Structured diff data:
- - - -
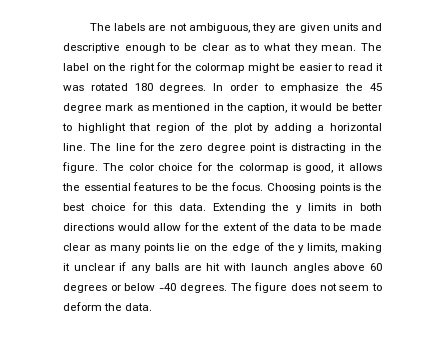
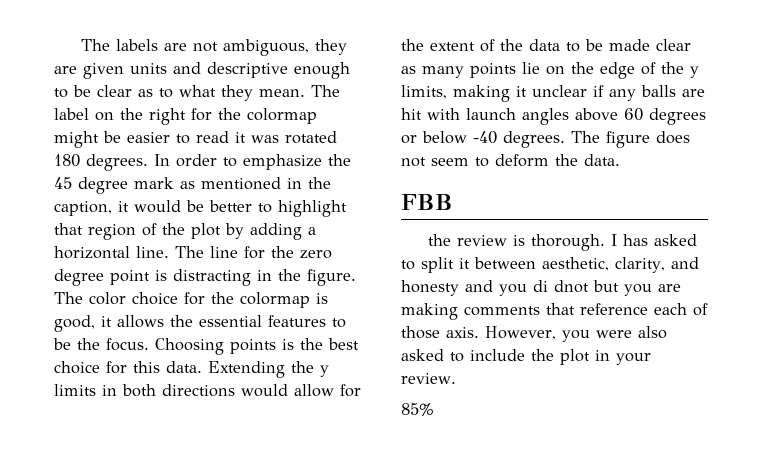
+ FBB
+ the review is thorough. I has asked to split it between aesthetic, clarity, and honesty and you di dnot but you are making comments that reference each of those axis. However, you were also asked to include the plot in your review.
+ 85%

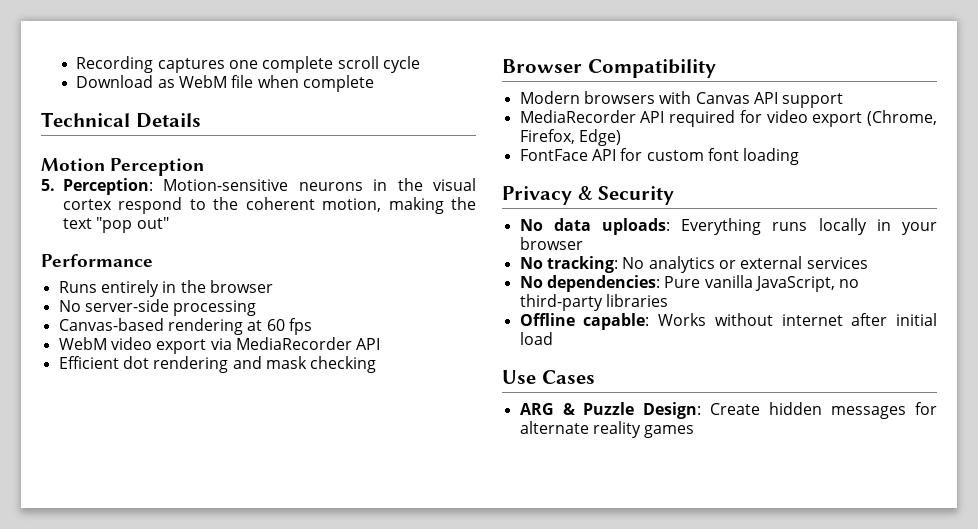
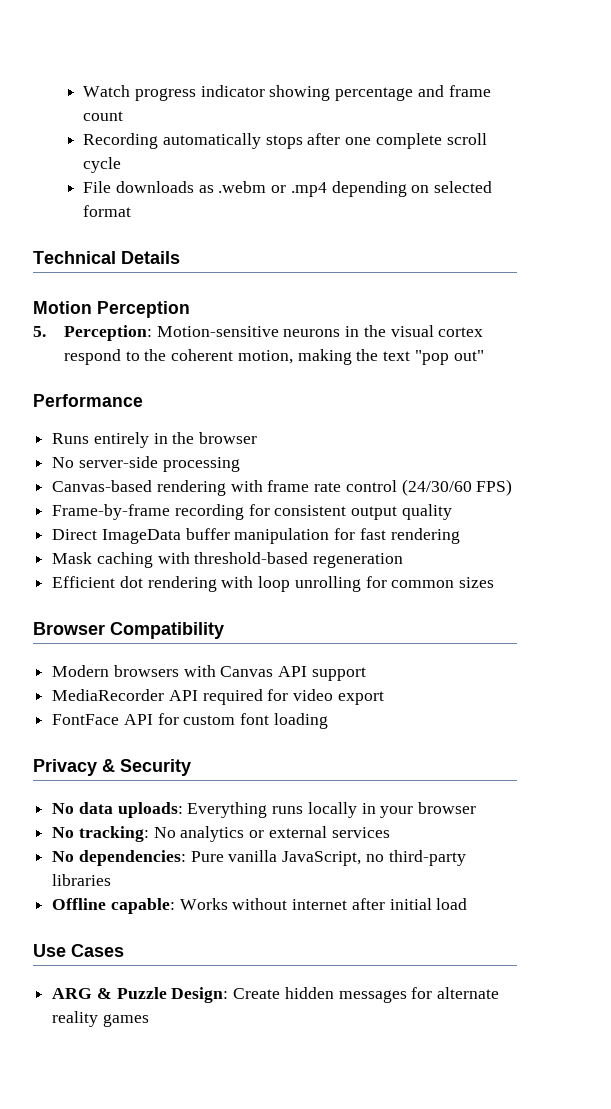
- Recording captures one complete scroll cycle
- Download as WebM file when complete
+ Watch progress indicator showing percentage and frame count
+ Recording automatically stops after one complete scroll cycle
+ File downloads as .webm or .mp4 depending on selected format
- Canvas-based rendering at 60 fps
- WebM video export via MediaRecorder API
- Efficient dot rendering and mask checking
+ Canvas-based rendering with frame rate control (24/30/60 FPS)
+ Frame-by-frame recording for consistent output quality
+ Direct ImageData buffer manipulation for fast rendering
+ Mask caching with threshold-based regeneration
+ Efficient dot rendering with loop unrolling for common sizes
- MediaRecorder API required for video export (Chrome, Firefox, Edge)
+ MediaRecorder API required for video export

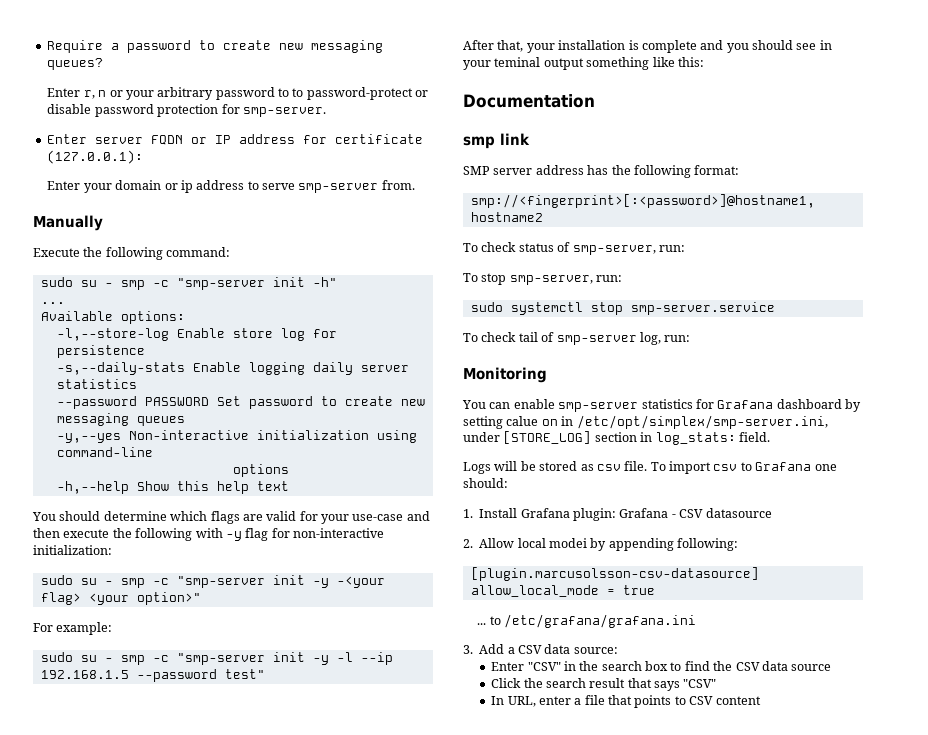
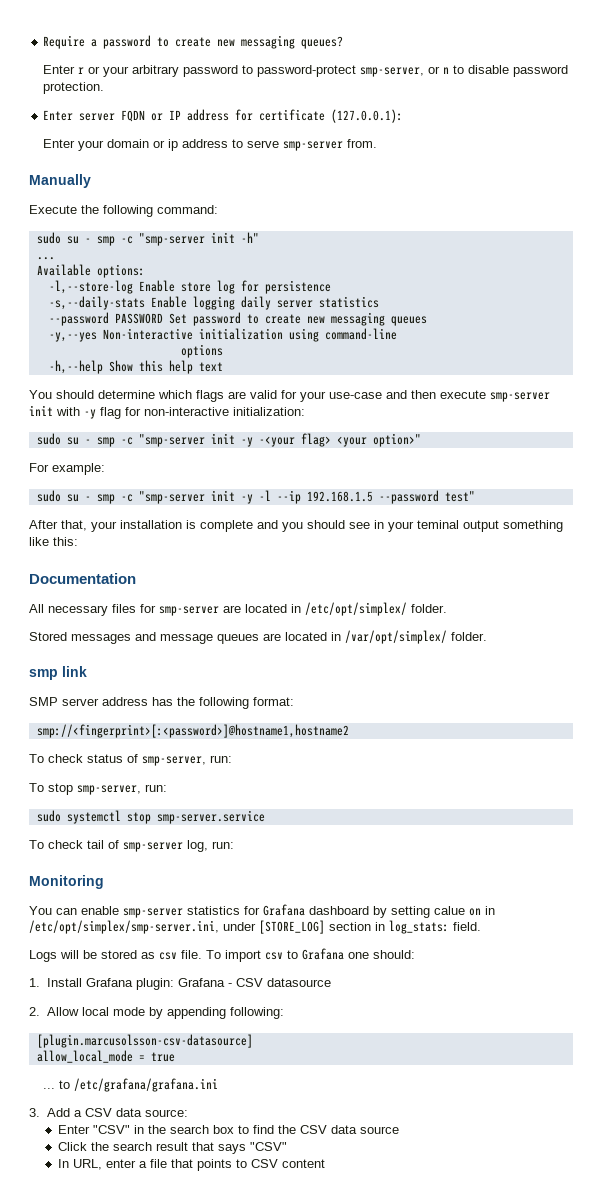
- Enter r, n or your arbitrary password to to password-protect or disable password protection for smp-server.
+ Enter r or your arbitrary password to password-protect smp-server, or n to disable password protection.
- You should determine which flags are valid for your use-case and then execute the following with -y flag for non-interactive initialization:
+ You should determine which flags are valid for your use-case and then execute smp-server init with -y flag for non-interactive initialization:
+ All necessary files for smp-server are located in /etc/opt/simplex/ folder.
+ Stored messages and message queues are located in /var/opt/simplex/ folder.
- 2. Allow local modei by appending following:
+ 2. Allow local mode by appending following:

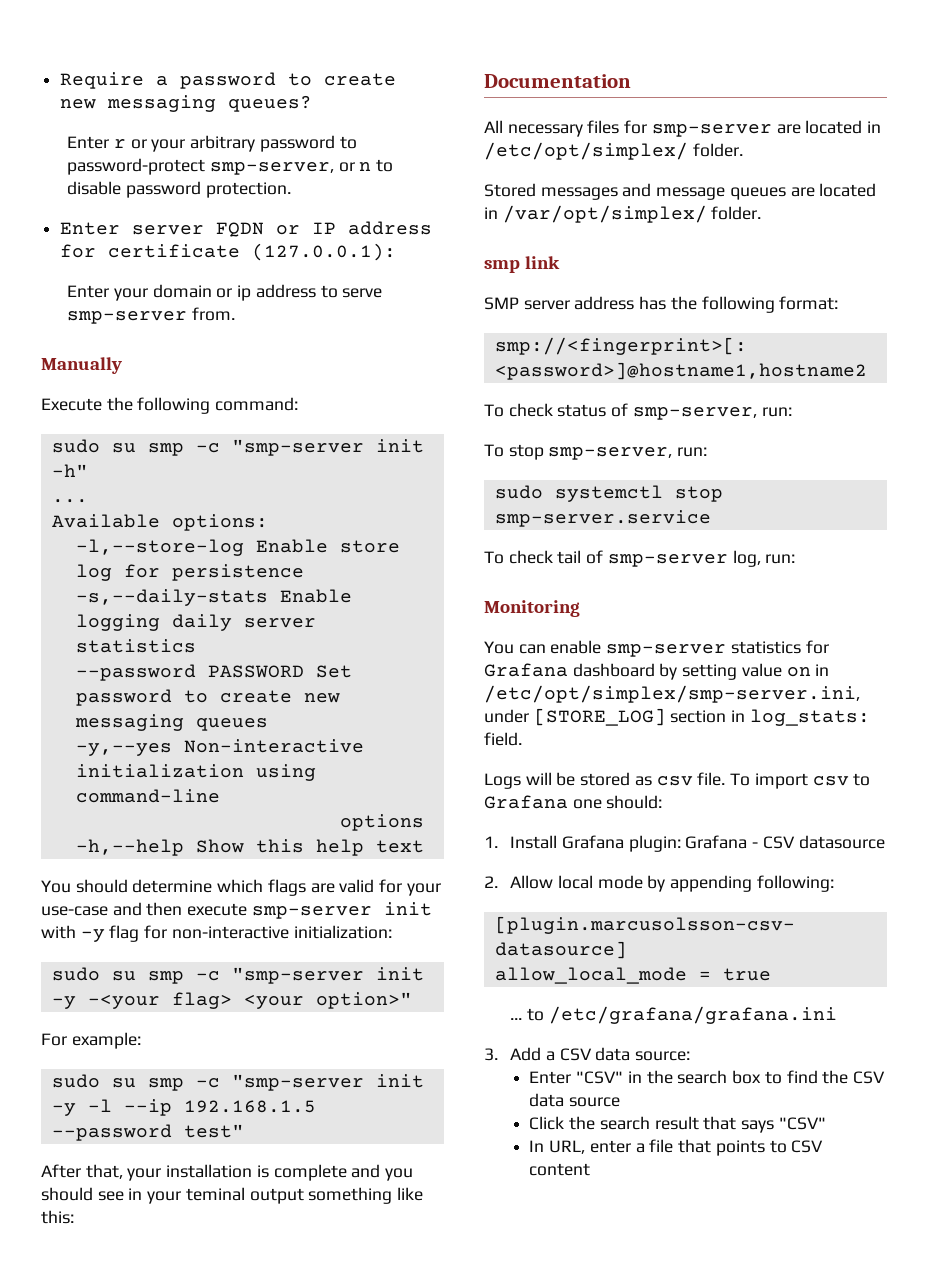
- sudo su - smp -c "smp-server init -h"
+ sudo su smp -c "smp-server init -h"
- sudo su - smp -c "smp-server init -y -<your flag> <your option>"
+ sudo su smp -c "smp-server init -y -<your flag> <your option>"
- sudo su - smp -c "smp-server init -y -l --ip 192.168.1.5 --password test"
+ sudo su smp -c "smp-server init -y -l --ip 192.168.1.5 --password test"
- You can enable smp-server statistics for Grafana dashboard by setting calue on in /etc/opt/simplex/smp-server.ini, under [STORE_LOG] section in log_stats: field.
+ You can enable smp-server statistics for Grafana dashboard by setting value on in /etc/opt/simplex/smp-server.ini, under [STORE_LOG] section in log_stats: field.

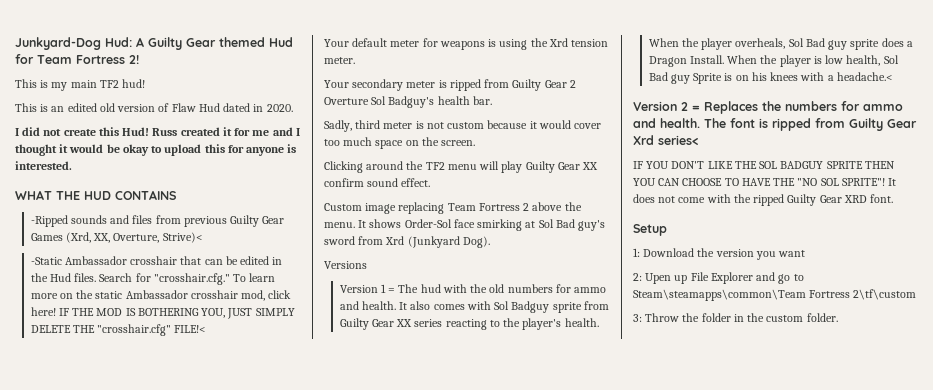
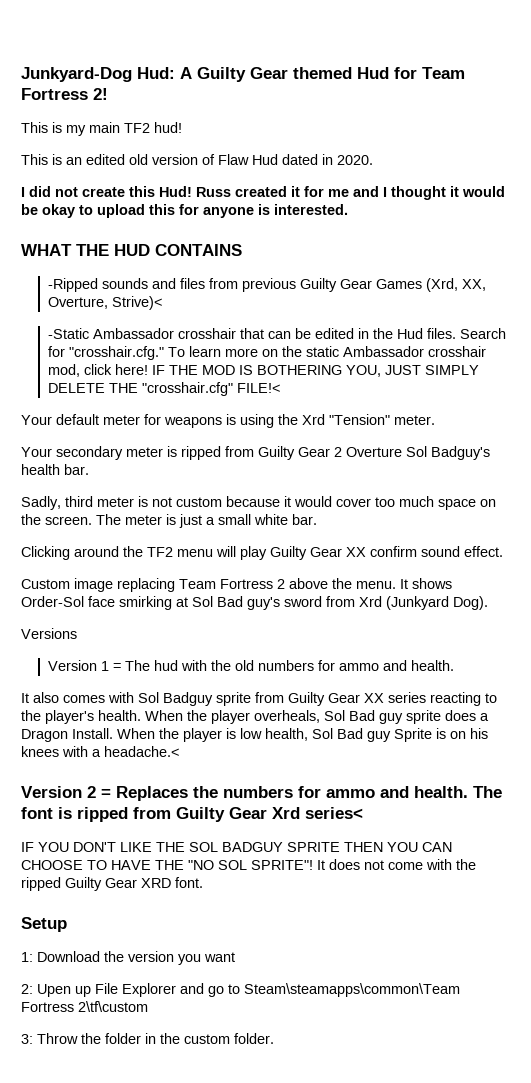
- Your default meter for weapons is using the Xrd tension meter.
+ Your default meter for weapons is using the Xrd "Tension" meter.
+ The meter is just a small white bar.
- Version 1 = The hud with the old numbers for ammo and health. It also comes with Sol Badguy sprite from Guilty Gear XX series reacting to the player's health.
+ Version 1 = The hud with the old numbers for ammo and health.
+ It also comes with Sol Badguy sprite from Guilty Gear XX series reacting to the player's health.

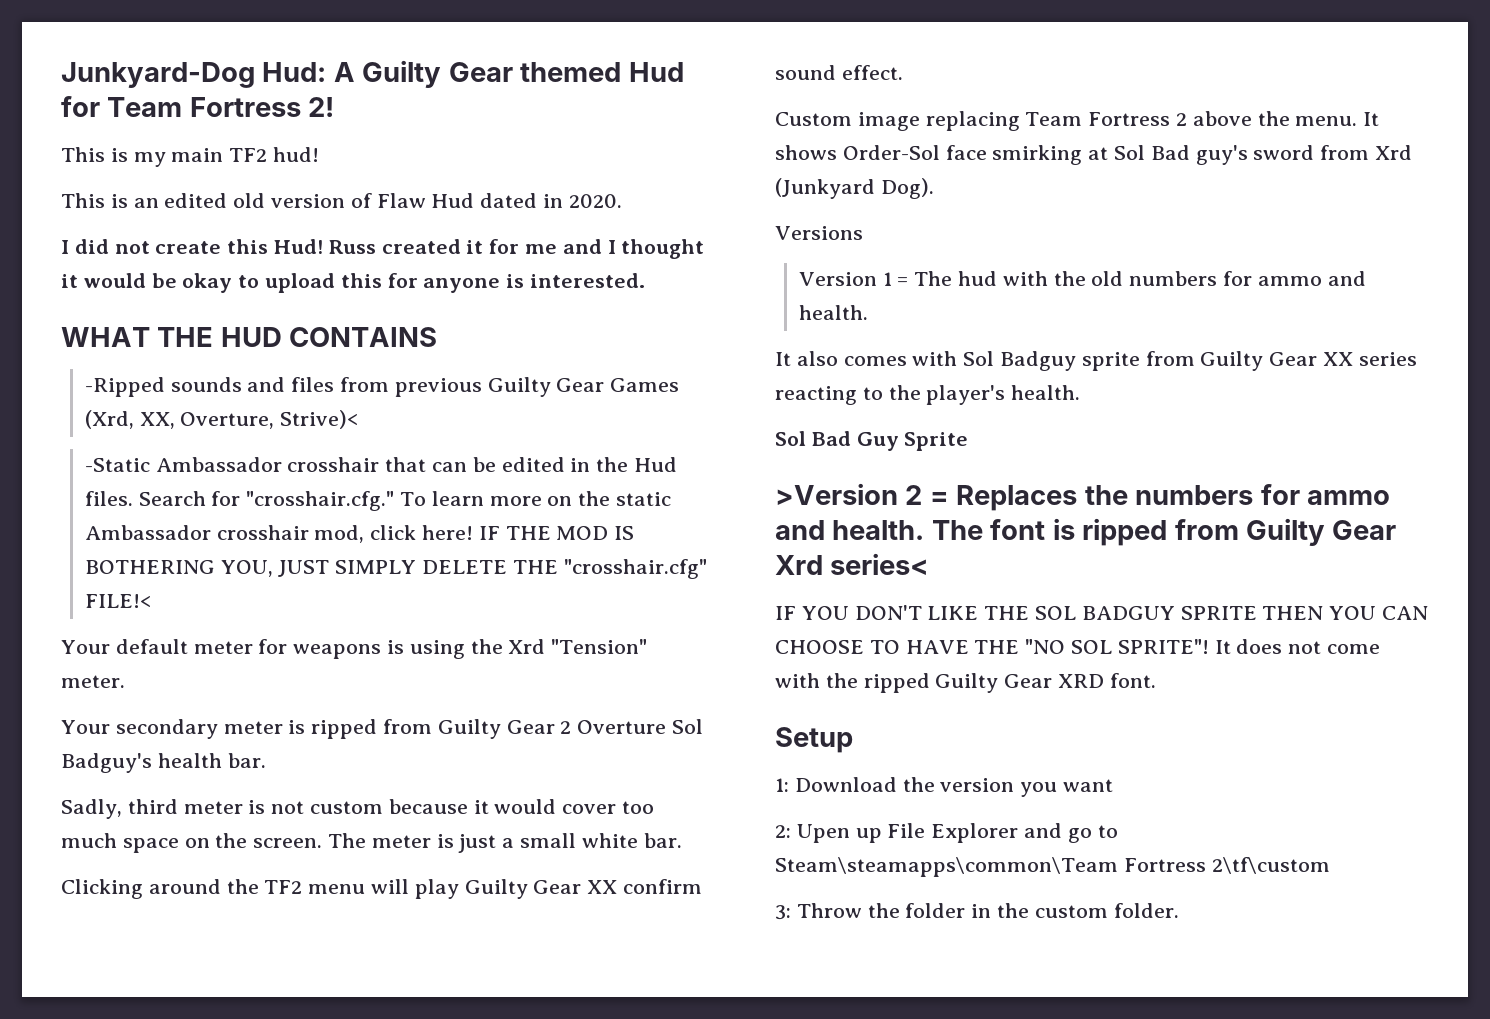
- It also comes with Sol Badguy sprite from Guilty Gear XX series reacting to the player's health. When the player overheals, Sol Bad guy sprite does a Dragon Install. When the player is low health, Sol Bad guy Sprite is on his knees with a headache.<
- Version 2 = Replaces the numbers for ammo and health.
+ It also comes with Sol Badguy sprite from Guilty Gear XX series reacting to the player's health.
+ Sol Bad Guy Sprite
+ >Version 2 = Replaces the numbers for ammo and health.

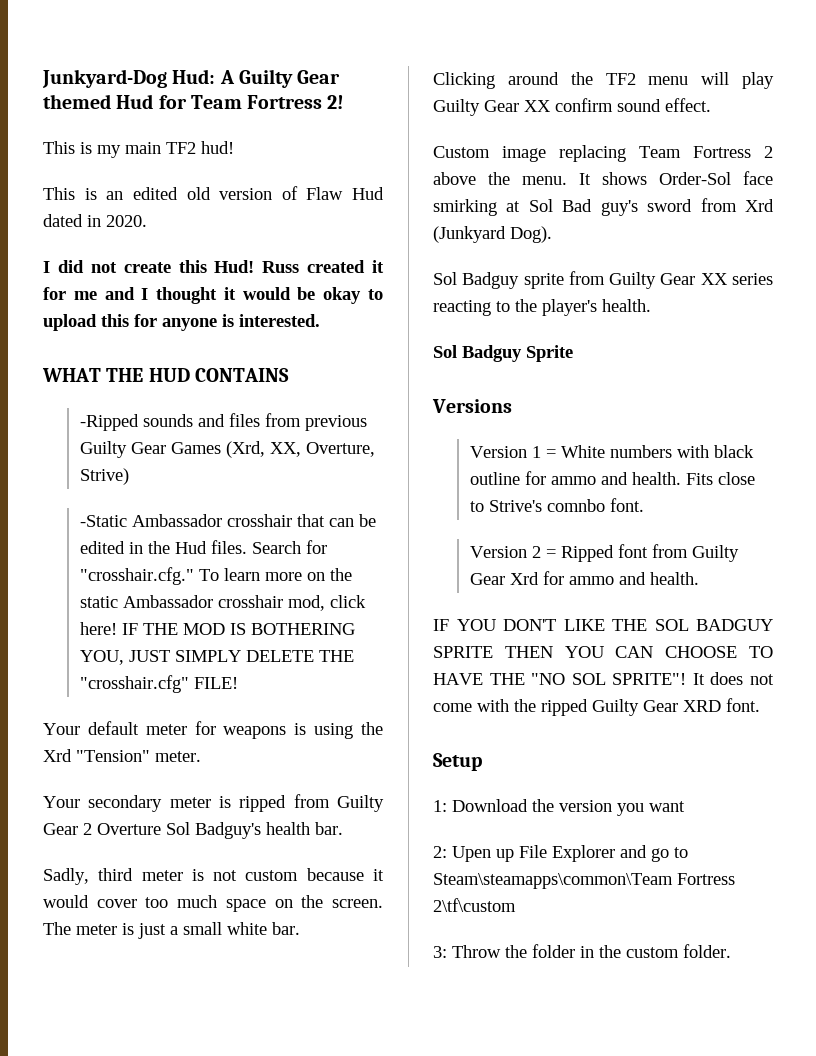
- -Ripped sounds and files from previous Guilty Gear Games (Xrd, XX, Overture, Strive)<
+ -Ripped sounds and files from previous Guilty Gear Games (Xrd, XX, Overture, Strive)
- IF THE MOD IS BOTHERING YOU, JUST SIMPLY DELETE THE "crosshair.cfg" FILE!<
+ IF THE MOD IS BOTHERING YOU, JUST SIMPLY DELETE THE "crosshair.cfg" FILE!
- Versions
- Version 1 = The hud with the old numbers for ammo and health.
- It also comes with Sol Badguy sprite from Guilty Gear XX series reacting to the player's health.
+ Sol Badguy sprite from Guilty Gear XX series reacting to the player's health.
- Sol Bad Guy Sprite
+ Sol Badguy Sprite
- >Version 2 = Replaces the numbers for ammo and health. The font is ripped from Guilty Gear Xrd series<
+ Versions
+ Version 1 = White numbers with black outline for ammo and health. Fits close to Strive's comnbo font.
+ Version 2 = Ripped font from Guilty Gear Xrd for ammo and health.

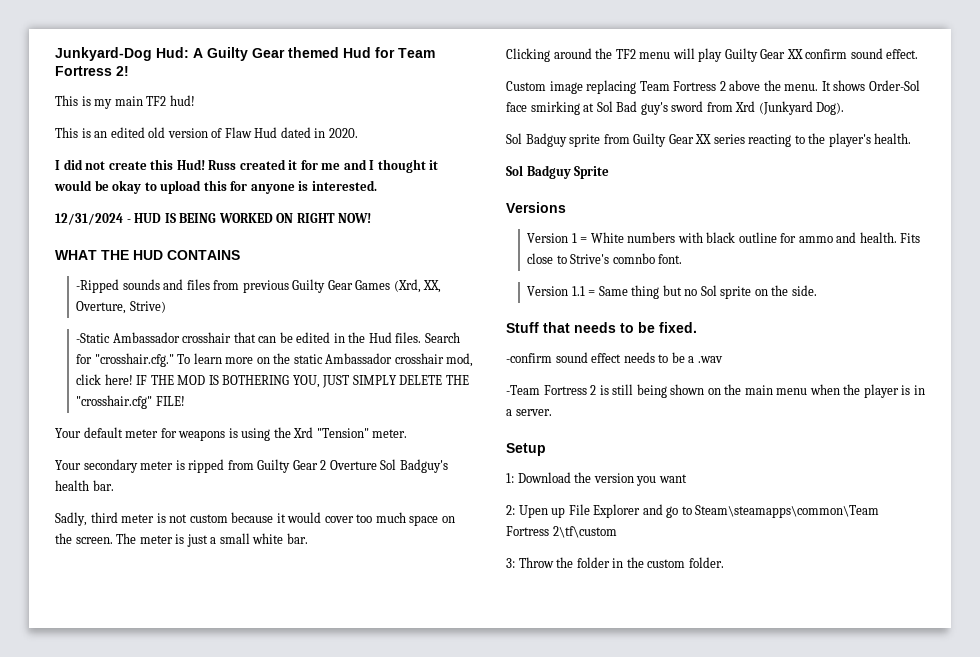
+ 12/31/2024 - HUD IS BEING WORKED ON RIGHT NOW!
- Version 2 = Ripped font from Guilty Gear Xrd for ammo and health.
- IF YOU DON'T LIKE THE SOL BADGUY SPRITE THEN YOU CAN CHOOSE TO HAVE THE "NO SOL SPRITE"! It does not come with the ripped Guilty Gear XRD font.
+ Version 1.1 = Same thing but no Sol sprite on the side.
+ Stuff that needs to be fixed.
+ -confirm sound effect needs to be a .wav
+ -Team Fortress 2 is still being shown on the main menu when the player is in a server.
- - - -
Take only the line containing "- Sol Bad Guy Sprite" and every line after it to the end of the entries, and copy them exactly, pictures excluded.

__Exercise output__.
- Sol Bad Guy Sprite
+ Sol Badguy Sprite
- >Version 2 = Replaces the numbers for ammo and health. The font is ripped from Guilty Gear Xrd series<
+ Versions
+ Version 1 = White numbers with black outline for ammo and health. Fits close to Strive's comnbo font.
+ Version 2 = Ripped font from Guilty Gear Xrd for ammo and health.

+ 12/31/2024 - HUD IS BEING WORKED ON RIGHT NOW!
- Version 2 = Ripped font from Guilty Gear Xrd for ammo and health.
- IF YOU DON'T LIKE THE SOL BADGUY SPRITE THEN YOU CAN CHOOSE TO HAVE THE "NO SOL SPRITE"! It does not come with the ripped Guilty Gear XRD font.
+ Version 1.1 = Same thing but no Sol sprite on the side.
+ Stuff that needs to be fixed.
+ -confirm sound effect needs to be a .wav
+ -Team Fortress 2 is still being shown on the main menu when the player is in a server.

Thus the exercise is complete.